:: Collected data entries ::
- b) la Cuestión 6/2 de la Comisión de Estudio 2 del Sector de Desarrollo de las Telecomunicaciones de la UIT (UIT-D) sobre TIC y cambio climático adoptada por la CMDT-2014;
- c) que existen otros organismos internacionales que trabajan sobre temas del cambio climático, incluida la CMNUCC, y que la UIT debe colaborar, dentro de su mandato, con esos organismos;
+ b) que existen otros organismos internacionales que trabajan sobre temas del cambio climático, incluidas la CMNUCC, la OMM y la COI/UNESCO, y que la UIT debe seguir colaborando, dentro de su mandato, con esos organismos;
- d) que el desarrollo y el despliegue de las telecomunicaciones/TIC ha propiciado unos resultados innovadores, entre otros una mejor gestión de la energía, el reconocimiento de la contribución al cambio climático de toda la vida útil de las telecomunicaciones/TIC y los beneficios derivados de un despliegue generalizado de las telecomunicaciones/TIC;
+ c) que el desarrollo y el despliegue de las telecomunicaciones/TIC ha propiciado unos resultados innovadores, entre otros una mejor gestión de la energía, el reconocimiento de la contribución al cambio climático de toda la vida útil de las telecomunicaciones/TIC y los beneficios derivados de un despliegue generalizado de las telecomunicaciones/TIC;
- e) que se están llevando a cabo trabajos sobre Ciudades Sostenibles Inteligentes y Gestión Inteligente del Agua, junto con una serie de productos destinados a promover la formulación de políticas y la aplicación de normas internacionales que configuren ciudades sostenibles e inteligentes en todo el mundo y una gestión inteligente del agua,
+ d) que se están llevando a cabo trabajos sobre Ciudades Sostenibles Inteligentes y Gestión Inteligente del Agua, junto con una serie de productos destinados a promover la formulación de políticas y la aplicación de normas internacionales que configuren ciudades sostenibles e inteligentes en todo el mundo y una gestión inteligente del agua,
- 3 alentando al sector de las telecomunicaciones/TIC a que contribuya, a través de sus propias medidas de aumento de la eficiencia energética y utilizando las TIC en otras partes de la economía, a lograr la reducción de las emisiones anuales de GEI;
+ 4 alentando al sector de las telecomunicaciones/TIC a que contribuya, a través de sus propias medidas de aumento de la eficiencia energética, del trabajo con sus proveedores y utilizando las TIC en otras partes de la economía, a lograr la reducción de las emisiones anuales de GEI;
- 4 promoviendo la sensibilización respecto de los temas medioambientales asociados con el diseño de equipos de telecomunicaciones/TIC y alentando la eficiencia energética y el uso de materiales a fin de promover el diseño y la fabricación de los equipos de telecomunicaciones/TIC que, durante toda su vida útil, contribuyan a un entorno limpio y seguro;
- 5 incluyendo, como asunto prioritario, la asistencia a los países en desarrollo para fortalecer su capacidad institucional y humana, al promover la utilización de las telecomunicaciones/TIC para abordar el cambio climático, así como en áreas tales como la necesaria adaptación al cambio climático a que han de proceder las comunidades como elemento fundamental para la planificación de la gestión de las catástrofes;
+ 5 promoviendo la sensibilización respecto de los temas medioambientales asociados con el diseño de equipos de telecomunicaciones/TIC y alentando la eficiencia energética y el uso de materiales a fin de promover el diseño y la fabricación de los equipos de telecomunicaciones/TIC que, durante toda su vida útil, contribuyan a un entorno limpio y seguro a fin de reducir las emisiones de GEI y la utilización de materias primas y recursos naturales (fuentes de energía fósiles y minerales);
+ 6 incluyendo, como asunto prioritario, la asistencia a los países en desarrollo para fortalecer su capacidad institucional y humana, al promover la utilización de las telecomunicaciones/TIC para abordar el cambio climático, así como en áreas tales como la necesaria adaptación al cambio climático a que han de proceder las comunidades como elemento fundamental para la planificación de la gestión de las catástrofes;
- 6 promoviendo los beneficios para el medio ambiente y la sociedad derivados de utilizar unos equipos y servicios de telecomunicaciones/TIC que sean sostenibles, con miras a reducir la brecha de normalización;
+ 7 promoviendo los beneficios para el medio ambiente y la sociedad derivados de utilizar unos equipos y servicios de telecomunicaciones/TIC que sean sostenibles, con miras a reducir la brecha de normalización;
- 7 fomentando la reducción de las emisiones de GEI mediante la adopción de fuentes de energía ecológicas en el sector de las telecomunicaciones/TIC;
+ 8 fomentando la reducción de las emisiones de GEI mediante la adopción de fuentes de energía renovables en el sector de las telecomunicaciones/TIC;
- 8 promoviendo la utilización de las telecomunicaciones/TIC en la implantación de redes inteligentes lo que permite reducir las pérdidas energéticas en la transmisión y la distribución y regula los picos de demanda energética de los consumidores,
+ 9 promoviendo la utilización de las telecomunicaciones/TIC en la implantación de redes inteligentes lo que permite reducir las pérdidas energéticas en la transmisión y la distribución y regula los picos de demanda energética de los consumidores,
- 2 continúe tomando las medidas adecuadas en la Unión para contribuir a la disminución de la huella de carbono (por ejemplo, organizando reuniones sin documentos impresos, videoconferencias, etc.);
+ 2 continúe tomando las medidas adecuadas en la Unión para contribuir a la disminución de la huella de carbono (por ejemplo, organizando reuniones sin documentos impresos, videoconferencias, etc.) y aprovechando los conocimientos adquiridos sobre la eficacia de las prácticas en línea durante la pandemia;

:: TASK PROMPT ::
What you give back must be the stretch above, starting at the line with "- 7 fomentando" and ending at the line with "renovables en el sector de las telecomunicaciones/TIC;", copied exactly.

:: OUTPUT BELOW ::
- 7 fomentando la reducción de las emisiones de GEI mediante la adopción de fuentes de energía ecológicas en el sector de las telecomunicaciones/TIC;
+ 8 fomentando la reducción de las emisiones de GEI mediante la adopción de fuentes de energía renovables en el sector de las telecomunicaciones/TIC;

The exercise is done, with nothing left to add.